(Stored data Opens)

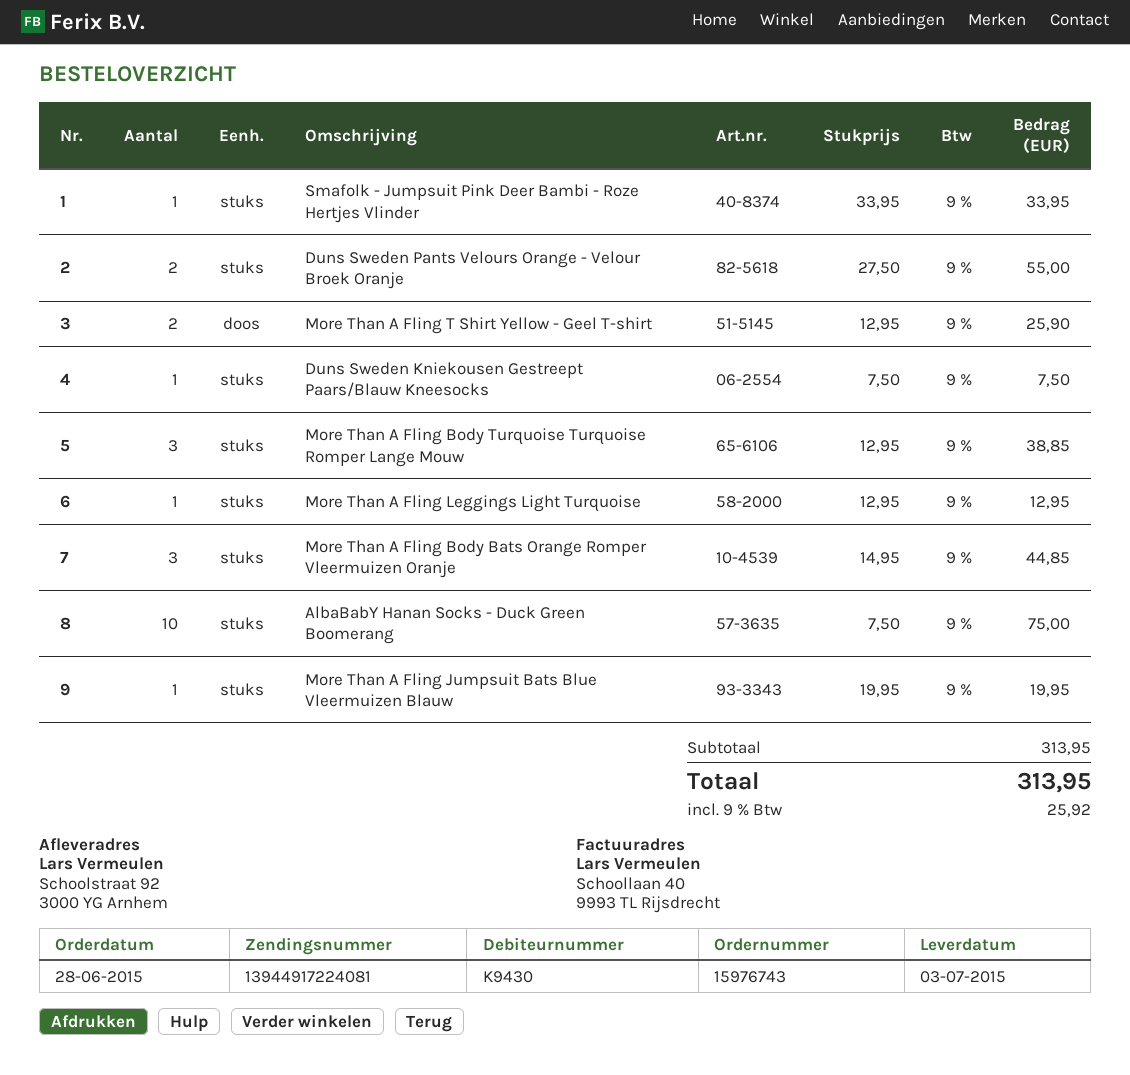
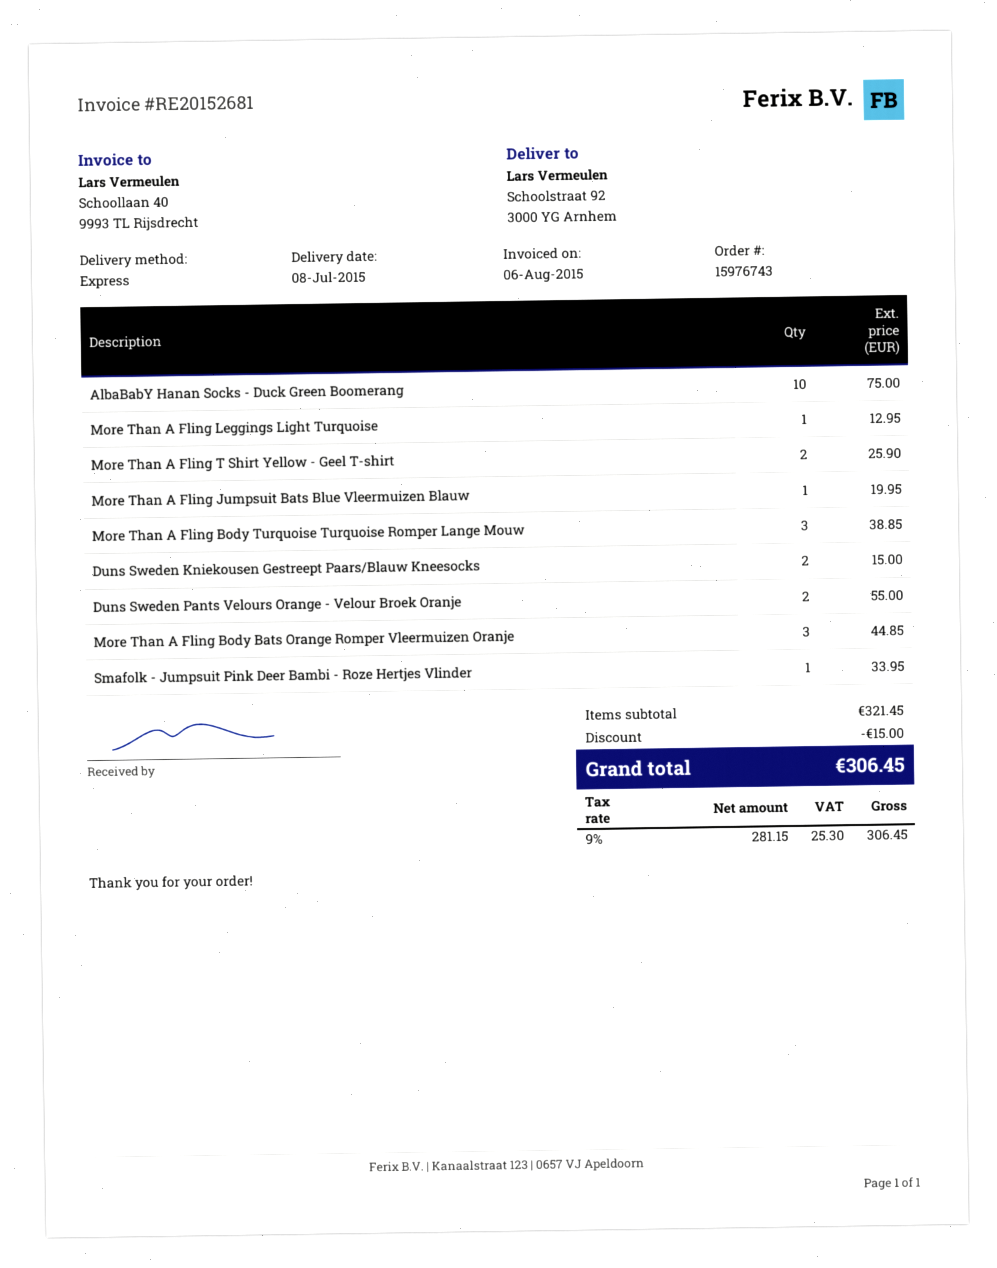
delivery date: 2015-07-03 -> 2015-07-08
Duns Sweden Kniekousen Gestreept Paars/Blauw Kneesocks: 1 for 7.50 -> 2 for 15.00
subtotal: 313.95 -> 321.45
discount: none -> 15.00
tax: 9% = 25.92 -> 9% = 25.30
total: 313.95 -> 306.45

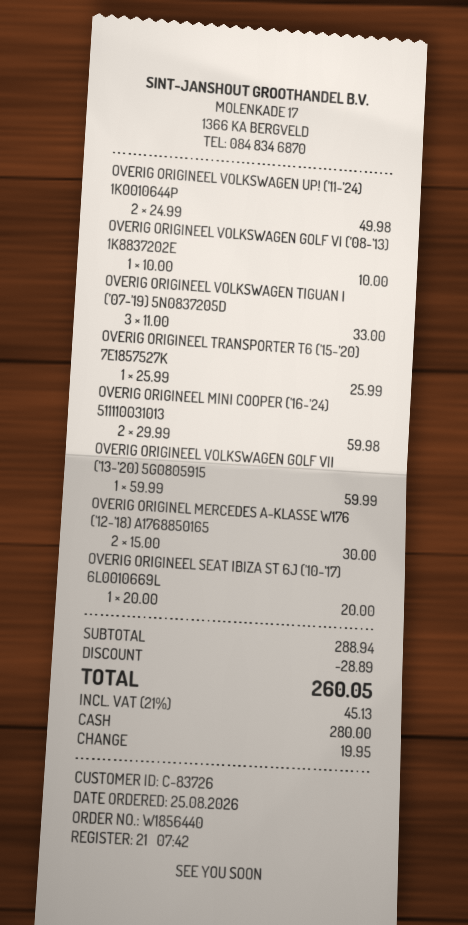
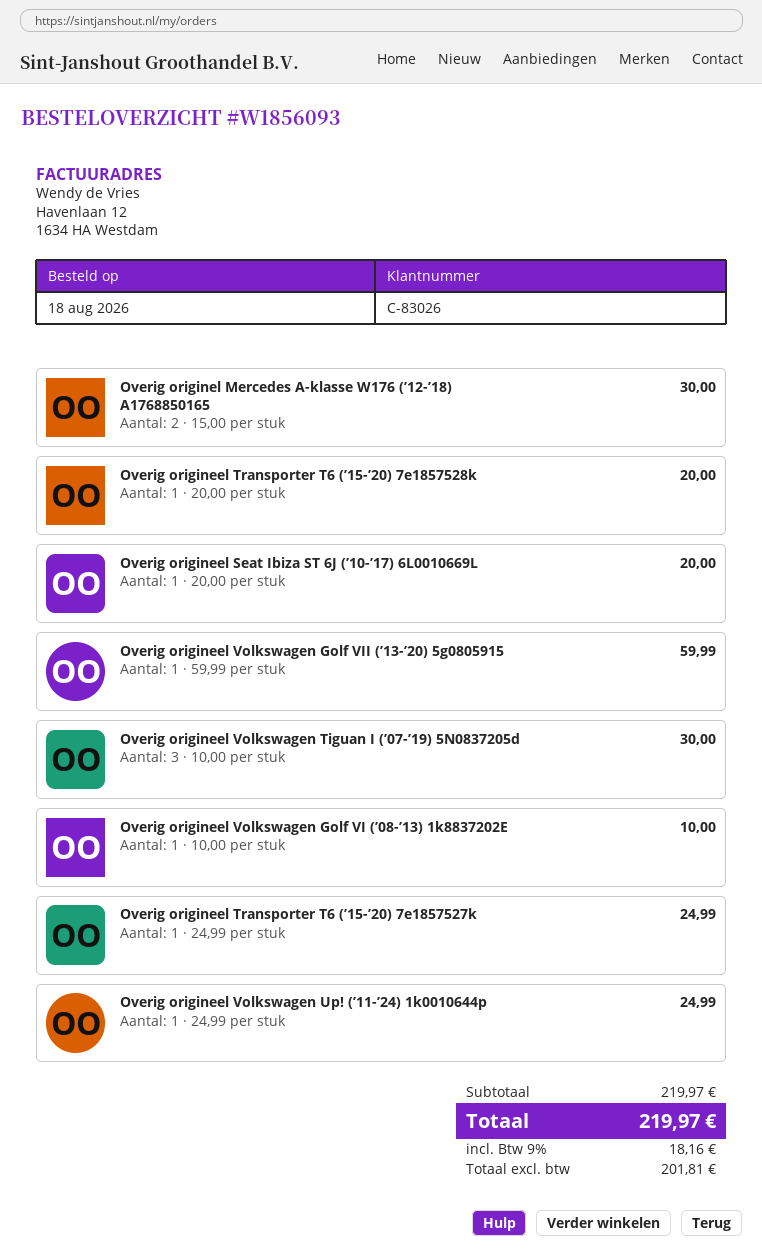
order number: W1856440 -> W1856093
order date: 2026-08-25 -> 2026-08-18
customer number: C-83726 -> C-83026
OVERIG ORIGINEEL VOLKSWAGEN UP! (’11-’24) 1K0010644P: 2 x 24.99 = 49.98 -> 1 x 24.99 = 24.99
OVERIG ORIGINEEL VOLKSWAGEN TIGUAN I (’07-’19) 5N0837205D: 3 x 11.00 = 33.00 -> 3 x 10.00 = 30.00
OVERIG ORIGINEEL TRANSPORTER T6 (’15-’20) 7E1857527K: 1 x 25.99 = 25.99 -> 1 x 24.99 = 24.99
OVERIG ORIGINEEL MINI COOPER (’16-’24) 511110031013: 2 x 29.99 = 59.98 -> none
Overig origineel Transporter T6 (’15-’20) 7e1857528k: none -> 1 x 20.00 = 20.00
subtotal: 288.94 -> 219.97
discount: 28.89 -> none
tax: 21% = 45.13 -> 9% = 18.16
total: 260.05 -> 219.97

(Stored data Closes)

Transcribe the data completely. No pictures should appear in the transcription.

◆ Task result
delivery date: 2015-07-03 -> 2015-07-08
Duns Sweden Kniekousen Gestreept Paars/Blauw Kneesocks: 1 for 7.50 -> 2 for 15.00
subtotal: 313.95 -> 321.45
discount: none -> 15.00
tax: 9% = 25.92 -> 9% = 25.30
total: 313.95 -> 306.45

order number: W1856440 -> W1856093
order date: 2026-08-25 -> 2026-08-18
customer number: C-83726 -> C-83026
OVERIG ORIGINEEL VOLKSWAGEN UP! (’11-’24) 1K0010644P: 2 x 24.99 = 49.98 -> 1 x 24.99 = 24.99
OVERIG ORIGINEEL VOLKSWAGEN TIGUAN I (’07-’19) 5N0837205D: 3 x 11.00 = 33.00 -> 3 x 10.00 = 30.00
OVERIG ORIGINEEL TRANSPORTER T6 (’15-’20) 7E1857527K: 1 x 25.99 = 25.99 -> 1 x 24.99 = 24.99
OVERIG ORIGINEEL MINI COOPER (’16-’24) 511110031013: 2 x 29.99 = 59.98 -> none
Overig origineel Transporter T6 (’15-’20) 7e1857528k: none -> 1 x 20.00 = 20.00
subtotal: 288.94 -> 219.97
discount: 28.89 -> none
tax: 21% = 45.13 -> 9% = 18.16
total: 260.05 -> 219.97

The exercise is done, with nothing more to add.